**Task item:** Type out the whole listing again exactly, pictures omitted.
# # #
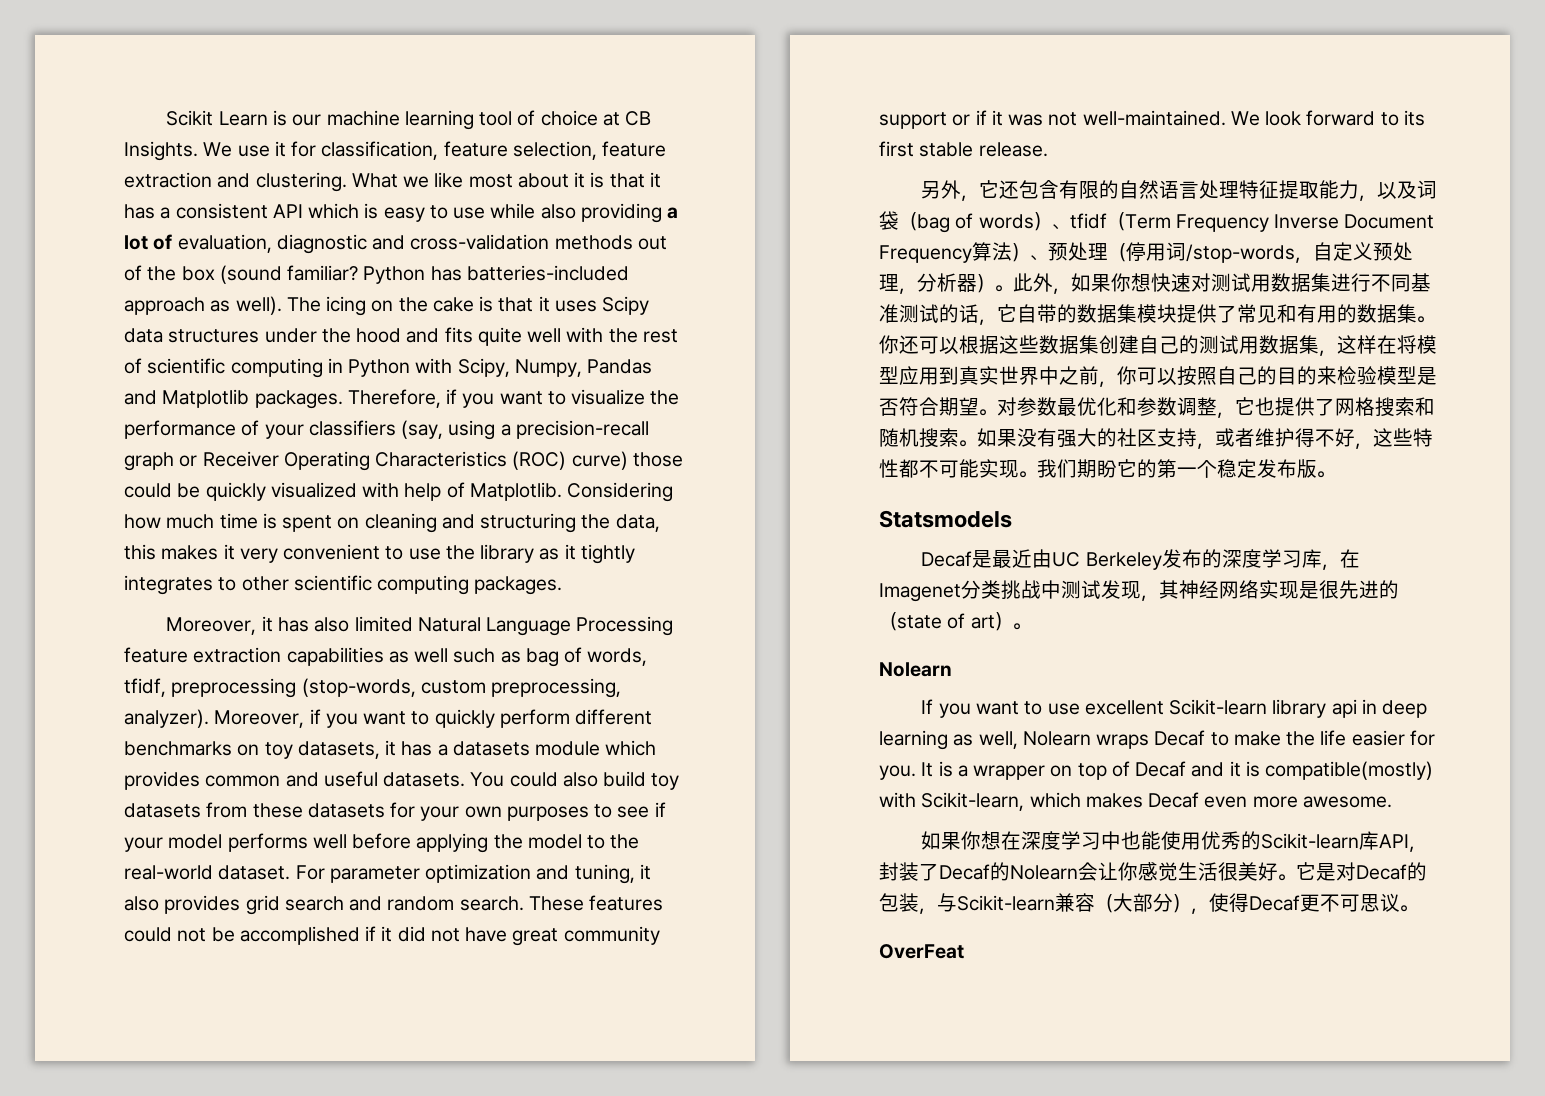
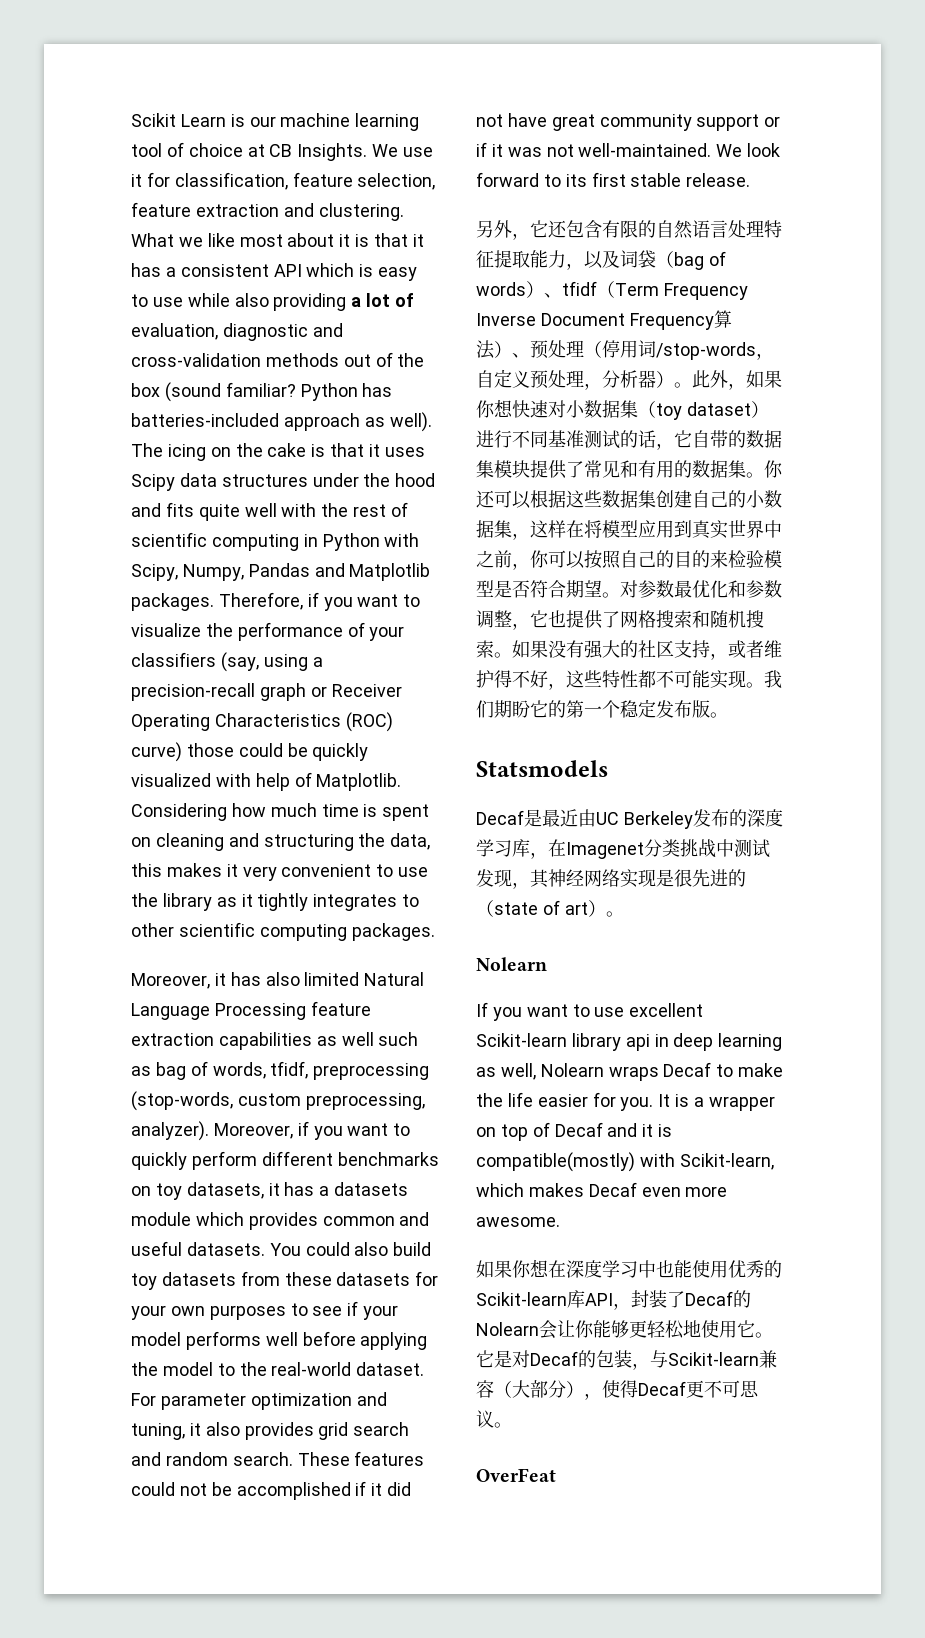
- 此外，如果你想快速对测试用数据集进行不同基准测试的话，它自带的数据集模块提供了常见和有用的数据集。
+ 此外，如果你想快速对小数据集（toy dataset）进行不同基准测试的话，它自带的数据集模块提供了常见和有用的数据集。
- 你还可以根据这些数据集创建自己的测试用数据集，这样在将模型应用到真实世界中之前，你可以按照自己的目的来检验模型是否符合期望。
+ 你还可以根据这些数据集创建自己的小数据集，这样在将模型应用到真实世界中之前，你可以按照自己的目的来检验模型是否符合期望。
- 如果你想在深度学习中也能使用优秀的Scikit-learn库API，封装了Decaf的Nolearn会让你感觉生活很美好。
+ 如果你想在深度学习中也能使用优秀的Scikit-learn库API，封装了Decaf的Nolearn会让你能够更轻松地使用它。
# # #
**Exercise response:**
- 此外，如果你想快速对测试用数据集进行不同基准测试的话，它自带的数据集模块提供了常见和有用的数据集。
+ 此外，如果你想快速对小数据集（toy dataset）进行不同基准测试的话，它自带的数据集模块提供了常见和有用的数据集。
- 你还可以根据这些数据集创建自己的测试用数据集，这样在将模型应用到真实世界中之前，你可以按照自己的目的来检验模型是否符合期望。
+ 你还可以根据这些数据集创建自己的小数据集，这样在将模型应用到真实世界中之前，你可以按照自己的目的来检验模型是否符合期望。
- 如果你想在深度学习中也能使用优秀的Scikit-learn库API，封装了Decaf的Nolearn会让你感觉生活很美好。
+ 如果你想在深度学习中也能使用优秀的Scikit-learn库API，封装了Decaf的Nolearn会让你能够更轻松地使用它。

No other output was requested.